Panoramica de Lisboa y el Tajo desde Alfama
Panoramica de Lisboa y el Tajo desde el mirador de Santa Luzía, en Alfama

Hablando de miradores y elevadores, no podemos olvidar el más famoso de todos; el de Santa Justa o elevador do Carmo. Con su famosa estructura de metal que evoca al famoso Gustave Eiffel (aunque no hay una probada relación entre el arquitecto francés y el creador del elevador, Raul Mesnier de Ponsard. Se creó para unir los barrios de la Baixa Pombalina y el Chiado.  El problema de Santa Justa son las colas que hay de acceso, las cuales contribuyen a ahuyentar al viajero. Si no gusta esperar, no se preocupen. Las vistas son bonitas pero similares a las que se contemplan desde los otros miradores antes mencionados.

Como curiosidad, no olvides que en Lisboa también hay metro, y curiosamente es uno de los más bonitos de Europa por la belleza de alguna de sus estaciones decoradas con azulejos. También merece la pena utilizarlo si las prisas por moverse de una zona a otra de la ciudad apremian.

¡NAVEGAR POR EL TAJO!
Propuesta apetecible, especialmente al atardecer. Una experiencia recomendable que puedes contratar aquí mismo. Buena oportunidad para contemplar las mejores panorámicas de Lisboa.

La plaza del Comercio y el Rossío

Y por supuesto no te vayas sin pisar la porticada plaza del Comercio, abierta al Tajo. Era esta la vieja puerta de acceso a la ciudad, donde atracaban los barcos y descargaban sus mercancías. Y donde estaba el Palacio Real, destruido en 1775 cuando un gran terremoto asoló Lisboa.
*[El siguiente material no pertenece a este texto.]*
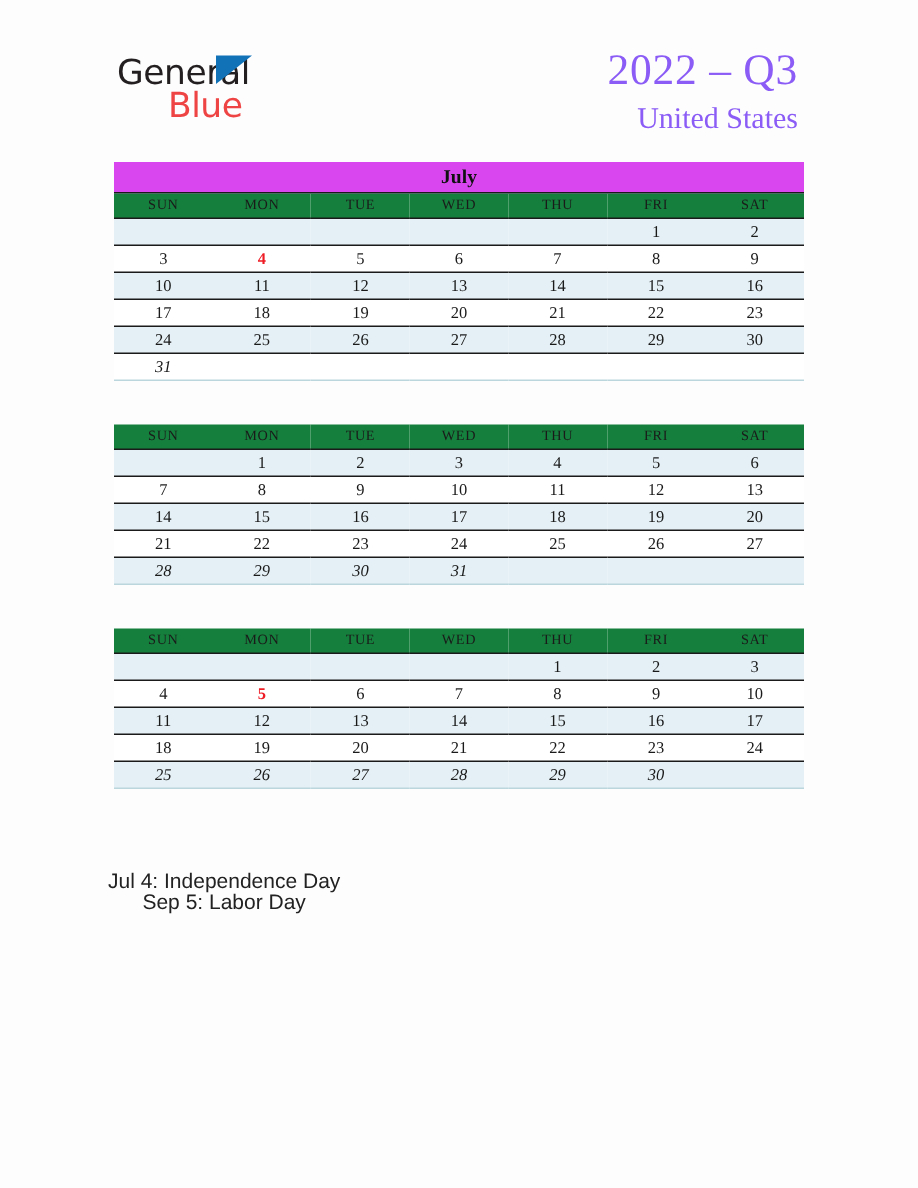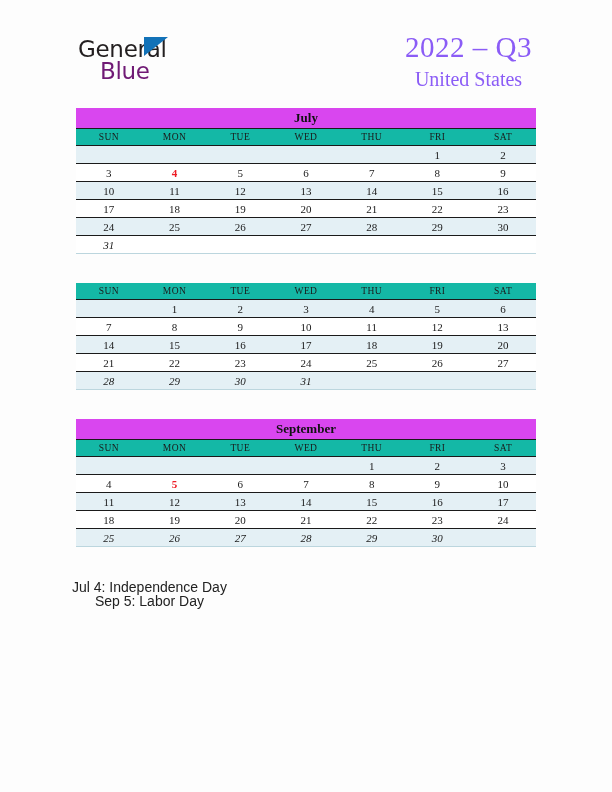--- a/index.html
+++ b/index.html
@@ -58,12 +58,12 @@
   }
   .logo-blue {
     position: absolute;
-    left: 22px;
+    left: 34px;
     top: 22px;
     font-family: "DejaVu Sans", sans-serif;
     font-size: 23px;
     font-weight: 400;
-    color: #701a75;
+    color: #ef4444;
     letter-spacing: -0.3px;
   }
 

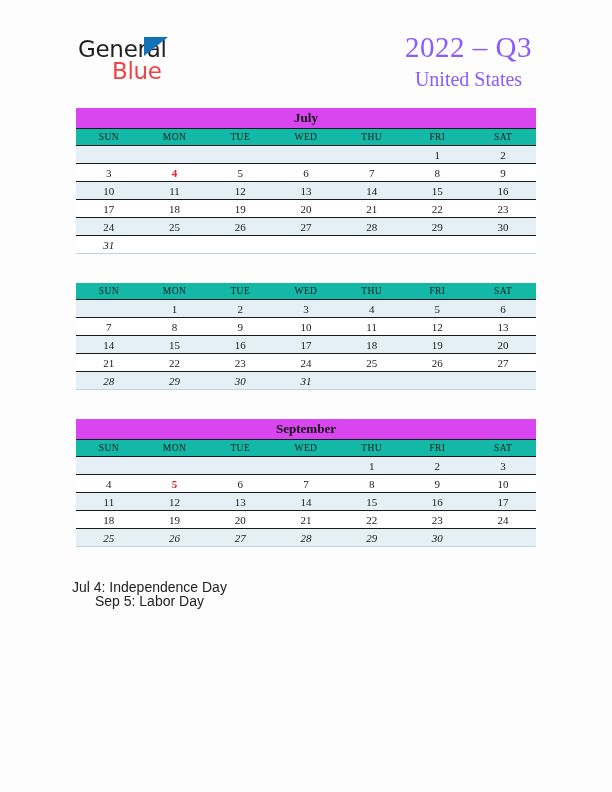--- a/index.html
+++ b/index.html
@@ -86,7 +86,6 @@
     line-height: 26px;
     font-weight: 400;
     margin-top: 2px;
-    text-align: center;
   }
 
   

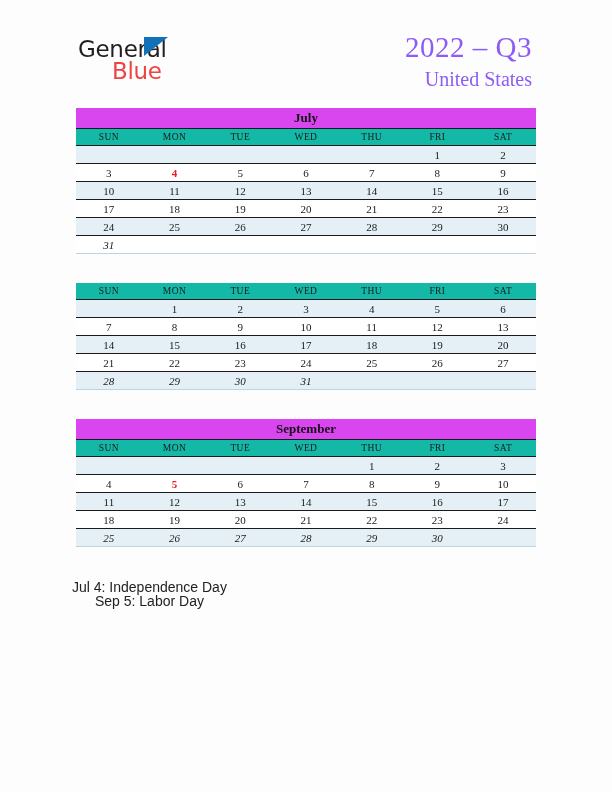--- a/index.html
+++ b/index.html
@@ -122,7 +122,7 @@
     color: #1a1a1a;
     height: 16px;
     text-align: center;
-    background: #14b8a6;
+    background: #15803d;
     border-bottom: 1.4px solid #1a1a1a;
     letter-spacing: 0.4px;
     padding: 0;

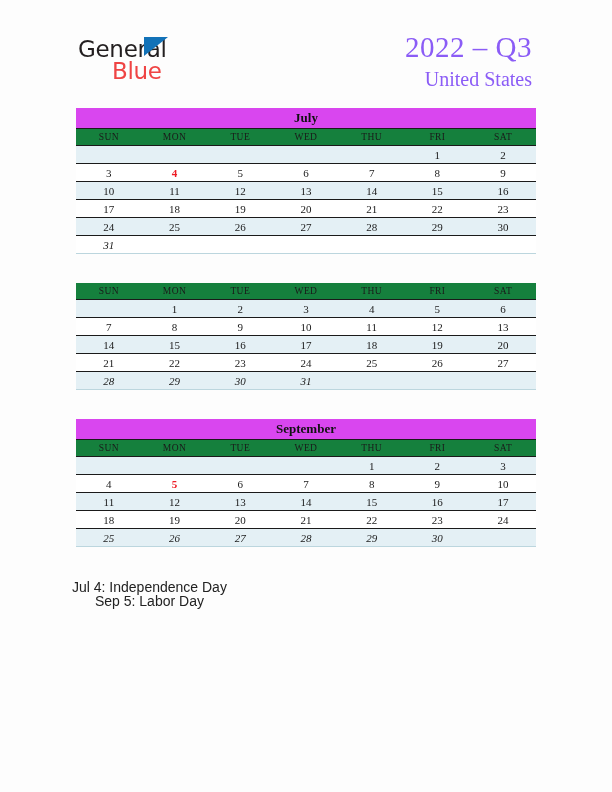--- a/index.html
+++ b/index.html
@@ -324,7 +324,6 @@
       </table>
     </div>
     <div class="month-block">
-      <div class="month-title">September</div>
       <table class="cal">
         <thead>
           <tr>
Tranvias turísticos de Lisboa aparcados en la plaza del comercio
Tranvias turísticos de Lisboa aparcados en la plaza del comercio

La otra plaza mítica de Lisboa es la de El Rossío, la más céntrica y la más animada. Y por último, reseñar la del Marques de Pombal, ya ubicada en la zona más moderna de la ciudad y de la que hablaremos más detenidamente en el siguiente post donde también haremos un repaso por los museos de la ciudad y por su gastronomía.

¿Algo más que recomendar en la vieja Lisboa?